VI. Le concert et l'attaque.

On était au repos, dans un petit pays à trois kilomètres des lignes. Après s'être bien lavé, après avoir raccommodé les vêtements, et écrit beaucoup de lettres, on commençait à s'ennuyer. Donc, un concert fut improvisé, dans une écurie encore un peu debout. On mit des planches sur des barriques, quelques clous assujettirent le tout, et cela fit l'estrade. Le public, parmi lequel les officiers, ne dédaignèrent pas de prendre place, s'assit sur des bottes de paille.

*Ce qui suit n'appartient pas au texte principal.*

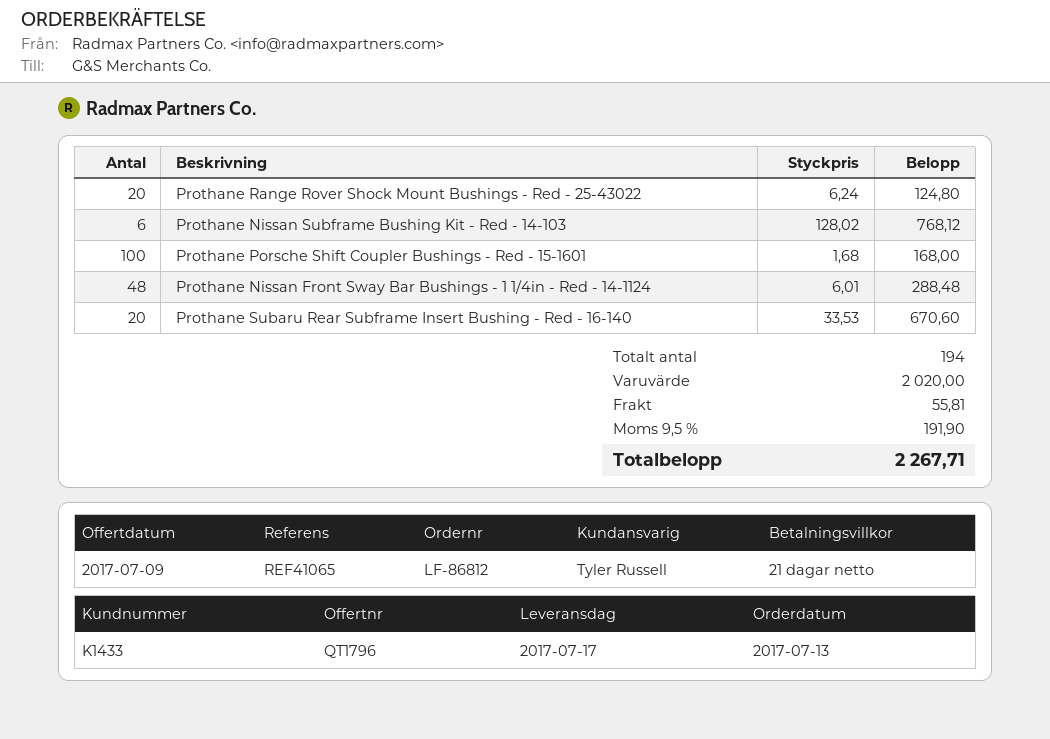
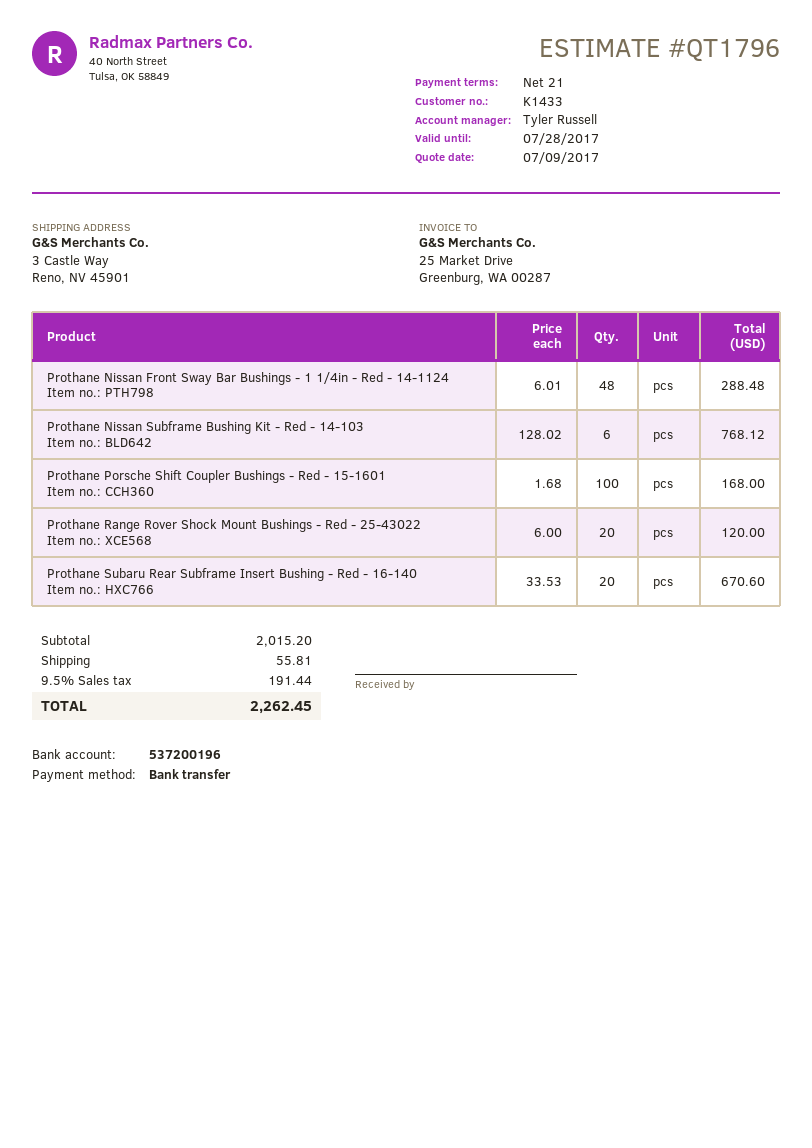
Prothane Range Rover Shock Mount Bushings - Red - 25-43022: 20 x 6.24 = 124.80 -> 20 x 6.00 = 120.00
subtotal: 2020.00 -> 2015.20
tax: 9.5% = 191.90 -> 9.5% = 191.44
total: 2267.71 -> 2262.45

Pour Ratu, il se mit gravement au beau milieu du bord de l'estrade, en guise de souffleur, et la représentation sembla l'amuser prodigieusement, d'après les mouvements de ses oreilles et son imperturbable attention.

Quant aux artistes, leur troupe fut recrutée parmi toutes les bonnes volontés: il se trouva un clown des cirques de Paris, qui sut, avec un vieux rideau glané je ne sais où, un peu de farine, du charbon et de la brique pilée, se faire la tête et la souquenille classiques. Il jongla avec tout ce qu'on voulut lui confier, fit l'équilibriste, et toute la ferblanterie qu'on put trouver se mit à valser sur la pointe d'une baïonnette.—Une petite revue fut jouée par deux comédiens: l'un, garçon d'accessoires à la Comédie-Française, et l'autre, électricien du théâtre Bobino: une marraine de poilu, enlevée par ordre du Kaiser, lui était amenée pour qu'il l'interrogeât sur le moral de la France. Les réponses de la marraine flottaient entre Corneille et Cambronne. Sa toilette était superbe: un panier empanaché de poireaux pour chapeau, elle étalait sur les cerceaux d'une cage à poulets, les bergers et les bergères d'une vieille toile de Jouy, jadis courte-pointe, devenue robe d'une suprême élégance.